> What this task involves
A line counts if it contains the word "Track" at least once. State how many such lines the records contain, giving the number alone.

(Data extracted from a collection)
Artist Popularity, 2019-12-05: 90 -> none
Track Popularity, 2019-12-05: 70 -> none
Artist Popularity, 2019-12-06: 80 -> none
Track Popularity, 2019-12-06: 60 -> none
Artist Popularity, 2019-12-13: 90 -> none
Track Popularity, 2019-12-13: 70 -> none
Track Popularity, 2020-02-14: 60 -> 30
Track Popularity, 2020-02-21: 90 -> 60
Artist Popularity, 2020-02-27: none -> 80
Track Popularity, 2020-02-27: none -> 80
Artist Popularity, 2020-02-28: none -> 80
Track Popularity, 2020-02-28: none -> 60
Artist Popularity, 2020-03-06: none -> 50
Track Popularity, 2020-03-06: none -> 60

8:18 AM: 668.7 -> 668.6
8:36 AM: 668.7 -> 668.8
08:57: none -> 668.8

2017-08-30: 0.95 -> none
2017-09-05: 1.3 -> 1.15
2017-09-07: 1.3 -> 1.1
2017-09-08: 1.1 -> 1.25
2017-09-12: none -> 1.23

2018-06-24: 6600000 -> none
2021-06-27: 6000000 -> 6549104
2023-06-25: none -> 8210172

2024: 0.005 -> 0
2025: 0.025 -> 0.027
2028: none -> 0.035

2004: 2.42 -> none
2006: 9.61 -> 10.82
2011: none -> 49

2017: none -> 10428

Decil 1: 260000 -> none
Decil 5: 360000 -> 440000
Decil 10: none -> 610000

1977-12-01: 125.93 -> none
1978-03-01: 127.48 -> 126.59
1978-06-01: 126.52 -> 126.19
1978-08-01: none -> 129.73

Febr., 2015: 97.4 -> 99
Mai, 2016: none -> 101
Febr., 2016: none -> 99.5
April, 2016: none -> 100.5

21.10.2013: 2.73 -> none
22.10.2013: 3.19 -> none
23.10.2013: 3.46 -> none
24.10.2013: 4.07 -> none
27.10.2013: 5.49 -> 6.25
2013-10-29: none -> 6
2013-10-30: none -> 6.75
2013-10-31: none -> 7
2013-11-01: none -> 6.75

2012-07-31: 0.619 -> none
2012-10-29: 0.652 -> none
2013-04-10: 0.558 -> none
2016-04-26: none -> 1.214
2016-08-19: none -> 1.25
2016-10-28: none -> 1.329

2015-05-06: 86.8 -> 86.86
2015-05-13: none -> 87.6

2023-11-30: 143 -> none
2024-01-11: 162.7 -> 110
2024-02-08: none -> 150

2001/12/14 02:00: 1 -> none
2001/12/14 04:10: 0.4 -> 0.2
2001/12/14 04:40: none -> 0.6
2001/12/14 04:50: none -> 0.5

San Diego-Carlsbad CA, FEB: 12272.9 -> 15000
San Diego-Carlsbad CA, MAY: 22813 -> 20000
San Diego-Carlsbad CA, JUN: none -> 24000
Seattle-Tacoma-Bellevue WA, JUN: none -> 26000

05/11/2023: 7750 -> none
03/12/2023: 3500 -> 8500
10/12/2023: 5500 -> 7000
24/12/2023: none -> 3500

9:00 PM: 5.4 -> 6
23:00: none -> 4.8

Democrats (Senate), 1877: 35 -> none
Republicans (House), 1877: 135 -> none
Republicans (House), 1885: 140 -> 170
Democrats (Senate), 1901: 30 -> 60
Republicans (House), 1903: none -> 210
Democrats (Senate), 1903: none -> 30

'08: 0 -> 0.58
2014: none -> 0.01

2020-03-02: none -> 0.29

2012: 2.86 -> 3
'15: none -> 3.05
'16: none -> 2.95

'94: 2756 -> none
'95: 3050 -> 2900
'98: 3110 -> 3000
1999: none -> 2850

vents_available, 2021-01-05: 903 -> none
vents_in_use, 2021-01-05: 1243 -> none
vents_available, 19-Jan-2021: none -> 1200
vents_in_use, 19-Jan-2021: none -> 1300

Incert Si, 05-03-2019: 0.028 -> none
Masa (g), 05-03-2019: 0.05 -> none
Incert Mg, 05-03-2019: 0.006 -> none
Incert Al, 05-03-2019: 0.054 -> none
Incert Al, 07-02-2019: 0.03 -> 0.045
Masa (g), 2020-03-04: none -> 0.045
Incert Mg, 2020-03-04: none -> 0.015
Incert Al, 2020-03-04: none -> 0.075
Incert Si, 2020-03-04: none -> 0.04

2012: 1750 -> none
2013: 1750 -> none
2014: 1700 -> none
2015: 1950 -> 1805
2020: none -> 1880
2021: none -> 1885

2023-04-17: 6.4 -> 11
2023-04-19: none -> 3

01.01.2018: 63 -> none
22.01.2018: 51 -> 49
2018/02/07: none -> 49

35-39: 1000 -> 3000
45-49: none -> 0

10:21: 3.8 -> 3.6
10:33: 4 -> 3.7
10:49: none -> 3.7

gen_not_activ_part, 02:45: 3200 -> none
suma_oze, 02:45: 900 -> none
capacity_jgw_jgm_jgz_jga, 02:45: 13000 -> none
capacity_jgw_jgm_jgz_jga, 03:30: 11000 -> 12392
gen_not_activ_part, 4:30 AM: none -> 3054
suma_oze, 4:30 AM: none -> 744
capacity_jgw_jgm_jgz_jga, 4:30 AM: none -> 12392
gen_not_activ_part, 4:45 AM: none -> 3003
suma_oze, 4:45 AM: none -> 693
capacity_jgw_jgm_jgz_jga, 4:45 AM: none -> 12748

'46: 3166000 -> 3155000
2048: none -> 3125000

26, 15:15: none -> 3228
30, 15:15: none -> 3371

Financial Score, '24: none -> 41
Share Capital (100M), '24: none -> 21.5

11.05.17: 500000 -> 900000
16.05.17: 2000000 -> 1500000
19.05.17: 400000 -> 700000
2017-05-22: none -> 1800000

> Result of this exercise
8